**TASK DIRECTIONS:**
Please give back, word for word, only the lines starting at the one containing "LIQUI MOLY Special Tec 5W-30" and ending at the one containing "400 mg x 60" within the material below.

BEGIN STUDY MATERIAL

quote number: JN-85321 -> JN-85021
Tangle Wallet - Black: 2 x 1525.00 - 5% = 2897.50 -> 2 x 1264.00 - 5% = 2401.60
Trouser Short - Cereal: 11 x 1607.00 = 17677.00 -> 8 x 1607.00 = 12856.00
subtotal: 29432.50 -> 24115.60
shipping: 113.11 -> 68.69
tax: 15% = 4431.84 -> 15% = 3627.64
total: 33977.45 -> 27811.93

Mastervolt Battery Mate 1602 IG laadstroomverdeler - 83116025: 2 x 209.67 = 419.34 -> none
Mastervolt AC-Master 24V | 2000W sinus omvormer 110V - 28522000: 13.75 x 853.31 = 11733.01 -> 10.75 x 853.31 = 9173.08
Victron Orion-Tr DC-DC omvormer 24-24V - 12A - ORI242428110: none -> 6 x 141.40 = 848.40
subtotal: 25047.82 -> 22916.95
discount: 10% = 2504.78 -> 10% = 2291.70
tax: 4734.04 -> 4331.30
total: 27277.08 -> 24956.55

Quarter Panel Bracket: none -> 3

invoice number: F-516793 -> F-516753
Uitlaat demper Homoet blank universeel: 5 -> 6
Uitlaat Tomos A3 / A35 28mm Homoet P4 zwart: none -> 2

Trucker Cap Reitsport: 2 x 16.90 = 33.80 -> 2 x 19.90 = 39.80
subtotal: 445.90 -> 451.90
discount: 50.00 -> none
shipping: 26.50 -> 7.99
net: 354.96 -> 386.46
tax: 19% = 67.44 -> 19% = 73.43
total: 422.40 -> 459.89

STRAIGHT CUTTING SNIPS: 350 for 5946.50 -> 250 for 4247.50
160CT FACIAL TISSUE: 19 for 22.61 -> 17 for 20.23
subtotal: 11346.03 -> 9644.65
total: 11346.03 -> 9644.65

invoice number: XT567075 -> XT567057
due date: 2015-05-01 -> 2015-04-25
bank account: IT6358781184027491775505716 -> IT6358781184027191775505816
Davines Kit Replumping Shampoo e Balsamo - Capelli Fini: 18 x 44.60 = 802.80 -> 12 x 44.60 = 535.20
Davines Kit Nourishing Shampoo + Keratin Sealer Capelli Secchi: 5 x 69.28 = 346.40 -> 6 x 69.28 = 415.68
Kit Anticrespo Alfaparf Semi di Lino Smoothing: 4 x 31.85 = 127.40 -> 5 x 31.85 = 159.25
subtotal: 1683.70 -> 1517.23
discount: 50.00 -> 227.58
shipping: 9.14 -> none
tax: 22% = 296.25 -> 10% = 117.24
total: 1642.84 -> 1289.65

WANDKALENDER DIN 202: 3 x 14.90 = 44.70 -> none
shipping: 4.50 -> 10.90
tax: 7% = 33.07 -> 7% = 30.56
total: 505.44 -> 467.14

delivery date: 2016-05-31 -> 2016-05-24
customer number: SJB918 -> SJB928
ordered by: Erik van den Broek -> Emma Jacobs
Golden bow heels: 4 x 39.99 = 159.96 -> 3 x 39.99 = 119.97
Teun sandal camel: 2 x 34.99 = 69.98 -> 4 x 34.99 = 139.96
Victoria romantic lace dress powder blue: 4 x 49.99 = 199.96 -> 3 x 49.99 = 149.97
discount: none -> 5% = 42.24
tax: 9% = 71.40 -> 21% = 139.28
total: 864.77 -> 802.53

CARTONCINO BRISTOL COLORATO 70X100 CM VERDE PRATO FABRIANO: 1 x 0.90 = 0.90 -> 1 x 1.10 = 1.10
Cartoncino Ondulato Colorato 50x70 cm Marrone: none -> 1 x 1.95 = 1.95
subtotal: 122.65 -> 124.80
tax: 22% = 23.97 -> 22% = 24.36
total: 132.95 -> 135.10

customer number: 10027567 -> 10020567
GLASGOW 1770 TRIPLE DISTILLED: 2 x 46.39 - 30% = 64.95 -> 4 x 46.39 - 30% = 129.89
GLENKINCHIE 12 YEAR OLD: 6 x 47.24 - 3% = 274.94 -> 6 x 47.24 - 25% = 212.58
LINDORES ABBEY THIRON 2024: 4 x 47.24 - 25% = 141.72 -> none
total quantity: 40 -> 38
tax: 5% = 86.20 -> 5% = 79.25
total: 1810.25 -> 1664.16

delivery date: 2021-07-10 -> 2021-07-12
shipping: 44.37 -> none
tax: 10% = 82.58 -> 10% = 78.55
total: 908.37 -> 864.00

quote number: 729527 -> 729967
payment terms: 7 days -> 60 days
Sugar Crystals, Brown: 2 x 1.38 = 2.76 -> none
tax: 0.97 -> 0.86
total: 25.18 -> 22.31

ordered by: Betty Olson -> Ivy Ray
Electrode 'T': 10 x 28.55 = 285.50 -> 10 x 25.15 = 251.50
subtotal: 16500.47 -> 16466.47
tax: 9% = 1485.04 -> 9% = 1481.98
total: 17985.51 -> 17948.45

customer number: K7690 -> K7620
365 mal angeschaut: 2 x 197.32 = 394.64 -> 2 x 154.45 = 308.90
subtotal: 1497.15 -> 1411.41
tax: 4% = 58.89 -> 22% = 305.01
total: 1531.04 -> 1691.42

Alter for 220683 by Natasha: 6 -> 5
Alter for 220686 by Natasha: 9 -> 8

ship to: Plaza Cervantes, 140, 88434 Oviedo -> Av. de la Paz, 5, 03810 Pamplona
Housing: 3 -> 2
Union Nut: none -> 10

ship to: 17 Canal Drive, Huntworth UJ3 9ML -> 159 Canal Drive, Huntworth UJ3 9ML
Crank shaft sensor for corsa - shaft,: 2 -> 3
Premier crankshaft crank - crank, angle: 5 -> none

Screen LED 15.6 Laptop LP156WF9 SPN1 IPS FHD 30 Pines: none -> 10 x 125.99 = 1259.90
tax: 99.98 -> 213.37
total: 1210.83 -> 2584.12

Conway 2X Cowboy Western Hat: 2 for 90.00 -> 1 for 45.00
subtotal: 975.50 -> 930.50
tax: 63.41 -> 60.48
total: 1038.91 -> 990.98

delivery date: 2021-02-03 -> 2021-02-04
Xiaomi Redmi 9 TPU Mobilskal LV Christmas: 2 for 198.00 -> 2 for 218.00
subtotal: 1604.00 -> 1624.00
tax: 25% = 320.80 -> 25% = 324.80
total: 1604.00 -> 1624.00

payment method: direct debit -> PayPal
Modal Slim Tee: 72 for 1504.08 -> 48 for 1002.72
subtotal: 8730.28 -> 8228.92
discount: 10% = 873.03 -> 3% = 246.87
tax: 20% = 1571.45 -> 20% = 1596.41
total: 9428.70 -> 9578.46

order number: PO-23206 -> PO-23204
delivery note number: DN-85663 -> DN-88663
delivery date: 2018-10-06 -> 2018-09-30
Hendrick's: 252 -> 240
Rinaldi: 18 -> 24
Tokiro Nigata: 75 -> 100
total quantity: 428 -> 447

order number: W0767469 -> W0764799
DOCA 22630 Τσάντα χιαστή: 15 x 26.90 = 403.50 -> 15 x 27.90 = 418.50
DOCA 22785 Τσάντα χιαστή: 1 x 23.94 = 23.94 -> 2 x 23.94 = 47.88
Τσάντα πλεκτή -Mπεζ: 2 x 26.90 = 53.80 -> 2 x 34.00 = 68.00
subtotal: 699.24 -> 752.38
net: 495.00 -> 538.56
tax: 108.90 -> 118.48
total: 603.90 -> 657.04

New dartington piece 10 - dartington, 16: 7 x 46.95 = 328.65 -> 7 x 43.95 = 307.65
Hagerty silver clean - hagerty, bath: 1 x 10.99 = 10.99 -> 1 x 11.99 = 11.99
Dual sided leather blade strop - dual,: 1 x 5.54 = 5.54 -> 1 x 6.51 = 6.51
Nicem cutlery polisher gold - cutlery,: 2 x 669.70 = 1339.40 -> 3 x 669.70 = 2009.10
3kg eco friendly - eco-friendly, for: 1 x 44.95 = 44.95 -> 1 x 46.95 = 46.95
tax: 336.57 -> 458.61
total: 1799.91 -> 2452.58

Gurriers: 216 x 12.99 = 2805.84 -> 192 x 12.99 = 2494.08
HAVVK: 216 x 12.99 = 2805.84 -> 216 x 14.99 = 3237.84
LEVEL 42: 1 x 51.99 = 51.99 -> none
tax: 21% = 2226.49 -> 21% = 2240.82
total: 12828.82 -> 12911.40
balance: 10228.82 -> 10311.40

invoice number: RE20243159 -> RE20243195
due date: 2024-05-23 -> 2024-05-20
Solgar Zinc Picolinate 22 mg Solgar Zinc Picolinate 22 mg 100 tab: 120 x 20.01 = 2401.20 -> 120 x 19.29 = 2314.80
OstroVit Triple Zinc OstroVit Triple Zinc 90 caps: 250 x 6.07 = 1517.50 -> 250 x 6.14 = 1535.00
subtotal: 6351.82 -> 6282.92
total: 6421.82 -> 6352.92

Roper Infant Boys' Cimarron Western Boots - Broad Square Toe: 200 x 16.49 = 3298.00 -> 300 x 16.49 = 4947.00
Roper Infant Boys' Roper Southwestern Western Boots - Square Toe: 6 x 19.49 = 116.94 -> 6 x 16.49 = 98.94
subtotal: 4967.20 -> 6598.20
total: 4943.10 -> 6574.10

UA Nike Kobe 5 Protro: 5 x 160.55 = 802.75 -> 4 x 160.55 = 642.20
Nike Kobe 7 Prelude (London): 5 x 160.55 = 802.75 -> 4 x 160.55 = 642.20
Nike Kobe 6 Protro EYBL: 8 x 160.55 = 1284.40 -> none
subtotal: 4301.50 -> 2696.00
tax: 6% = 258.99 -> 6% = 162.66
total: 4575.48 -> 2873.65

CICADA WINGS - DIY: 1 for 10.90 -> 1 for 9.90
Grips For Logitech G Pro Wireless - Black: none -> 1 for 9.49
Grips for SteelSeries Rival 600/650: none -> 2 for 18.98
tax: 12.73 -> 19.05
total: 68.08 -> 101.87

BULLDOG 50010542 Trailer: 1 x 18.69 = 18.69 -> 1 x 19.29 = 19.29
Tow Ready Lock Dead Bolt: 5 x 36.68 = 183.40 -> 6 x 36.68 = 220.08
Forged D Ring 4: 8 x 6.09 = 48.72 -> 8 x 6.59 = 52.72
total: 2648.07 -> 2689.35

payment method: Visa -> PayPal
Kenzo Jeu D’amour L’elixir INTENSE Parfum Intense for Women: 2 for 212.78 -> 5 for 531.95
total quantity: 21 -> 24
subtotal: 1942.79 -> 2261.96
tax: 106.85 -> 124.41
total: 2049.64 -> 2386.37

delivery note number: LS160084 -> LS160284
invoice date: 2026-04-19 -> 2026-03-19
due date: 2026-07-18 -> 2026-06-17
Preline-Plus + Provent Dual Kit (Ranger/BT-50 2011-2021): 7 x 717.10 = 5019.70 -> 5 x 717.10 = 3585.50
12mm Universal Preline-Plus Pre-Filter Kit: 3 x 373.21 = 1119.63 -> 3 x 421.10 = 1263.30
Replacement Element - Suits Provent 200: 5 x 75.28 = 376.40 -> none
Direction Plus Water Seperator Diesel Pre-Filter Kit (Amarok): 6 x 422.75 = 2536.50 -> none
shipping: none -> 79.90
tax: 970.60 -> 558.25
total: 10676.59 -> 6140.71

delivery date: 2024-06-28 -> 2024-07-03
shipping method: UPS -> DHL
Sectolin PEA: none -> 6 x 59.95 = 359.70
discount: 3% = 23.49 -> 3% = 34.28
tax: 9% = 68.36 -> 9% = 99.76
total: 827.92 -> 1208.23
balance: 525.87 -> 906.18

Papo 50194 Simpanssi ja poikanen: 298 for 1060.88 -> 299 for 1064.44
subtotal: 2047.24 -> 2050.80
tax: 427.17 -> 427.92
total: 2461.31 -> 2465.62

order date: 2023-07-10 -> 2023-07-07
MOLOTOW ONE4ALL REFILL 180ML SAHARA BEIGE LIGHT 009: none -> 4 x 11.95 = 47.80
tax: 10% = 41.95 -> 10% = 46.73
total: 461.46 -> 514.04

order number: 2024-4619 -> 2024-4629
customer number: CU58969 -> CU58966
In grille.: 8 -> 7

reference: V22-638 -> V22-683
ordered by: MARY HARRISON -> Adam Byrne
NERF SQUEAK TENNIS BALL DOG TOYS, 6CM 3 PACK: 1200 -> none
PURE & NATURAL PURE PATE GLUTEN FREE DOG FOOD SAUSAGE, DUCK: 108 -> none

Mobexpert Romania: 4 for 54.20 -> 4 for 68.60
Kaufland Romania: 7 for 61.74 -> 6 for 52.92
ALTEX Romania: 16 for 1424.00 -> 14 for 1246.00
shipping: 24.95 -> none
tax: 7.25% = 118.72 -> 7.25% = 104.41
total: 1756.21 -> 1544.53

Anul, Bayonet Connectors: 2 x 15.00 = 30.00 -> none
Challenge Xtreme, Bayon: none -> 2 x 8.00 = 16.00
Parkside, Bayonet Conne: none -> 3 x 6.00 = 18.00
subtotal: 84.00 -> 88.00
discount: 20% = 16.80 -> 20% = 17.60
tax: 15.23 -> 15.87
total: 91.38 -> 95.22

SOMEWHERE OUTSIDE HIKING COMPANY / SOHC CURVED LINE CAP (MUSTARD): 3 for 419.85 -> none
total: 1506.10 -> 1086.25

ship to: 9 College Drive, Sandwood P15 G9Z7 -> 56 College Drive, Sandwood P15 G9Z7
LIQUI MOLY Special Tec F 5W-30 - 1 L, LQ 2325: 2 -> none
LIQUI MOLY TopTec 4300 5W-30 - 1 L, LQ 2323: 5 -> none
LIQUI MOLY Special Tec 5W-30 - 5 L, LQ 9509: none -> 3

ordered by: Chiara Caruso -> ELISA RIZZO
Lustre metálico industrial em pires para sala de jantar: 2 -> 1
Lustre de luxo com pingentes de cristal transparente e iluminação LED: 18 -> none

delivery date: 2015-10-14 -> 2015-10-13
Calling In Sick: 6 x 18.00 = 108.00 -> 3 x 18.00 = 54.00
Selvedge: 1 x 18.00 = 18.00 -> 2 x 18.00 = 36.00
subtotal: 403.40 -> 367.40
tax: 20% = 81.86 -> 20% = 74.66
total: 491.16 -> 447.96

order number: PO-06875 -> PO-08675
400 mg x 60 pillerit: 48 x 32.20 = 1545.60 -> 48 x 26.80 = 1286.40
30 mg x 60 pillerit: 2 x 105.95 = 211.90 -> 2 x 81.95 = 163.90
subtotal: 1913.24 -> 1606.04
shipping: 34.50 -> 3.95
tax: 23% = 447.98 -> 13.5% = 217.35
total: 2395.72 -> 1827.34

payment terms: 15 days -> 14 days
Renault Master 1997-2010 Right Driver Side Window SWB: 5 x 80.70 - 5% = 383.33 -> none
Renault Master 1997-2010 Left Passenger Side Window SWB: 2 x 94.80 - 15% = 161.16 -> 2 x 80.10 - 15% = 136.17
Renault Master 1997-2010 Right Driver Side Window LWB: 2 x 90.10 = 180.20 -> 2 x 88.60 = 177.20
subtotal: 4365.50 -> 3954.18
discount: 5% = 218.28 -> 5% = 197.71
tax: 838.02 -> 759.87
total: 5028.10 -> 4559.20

END STUDY MATERIAL

**EXPECTED OUTPUT:**
LIQUI MOLY Special Tec 5W-30 - 5 L, LQ 9509: none -> 3

ordered by: Chiara Caruso -> ELISA RIZZO
Lustre metálico industrial em pires para sala de jantar: 2 -> 1
Lustre de luxo com pingentes de cristal transparente e iluminação LED: 18 -> none

delivery date: 2015-10-14 -> 2015-10-13
Calling In Sick: 6 x 18.00 = 108.00 -> 3 x 18.00 = 54.00
Selvedge: 1 x 18.00 = 18.00 -> 2 x 18.00 = 36.00
subtotal: 403.40 -> 367.40
tax: 20% = 81.86 -> 20% = 74.66
total: 491.16 -> 447.96

order number: PO-06875 -> PO-08675
400 mg x 60 pillerit: 48 x 32.20 = 1545.60 -> 48 x 26.80 = 1286.40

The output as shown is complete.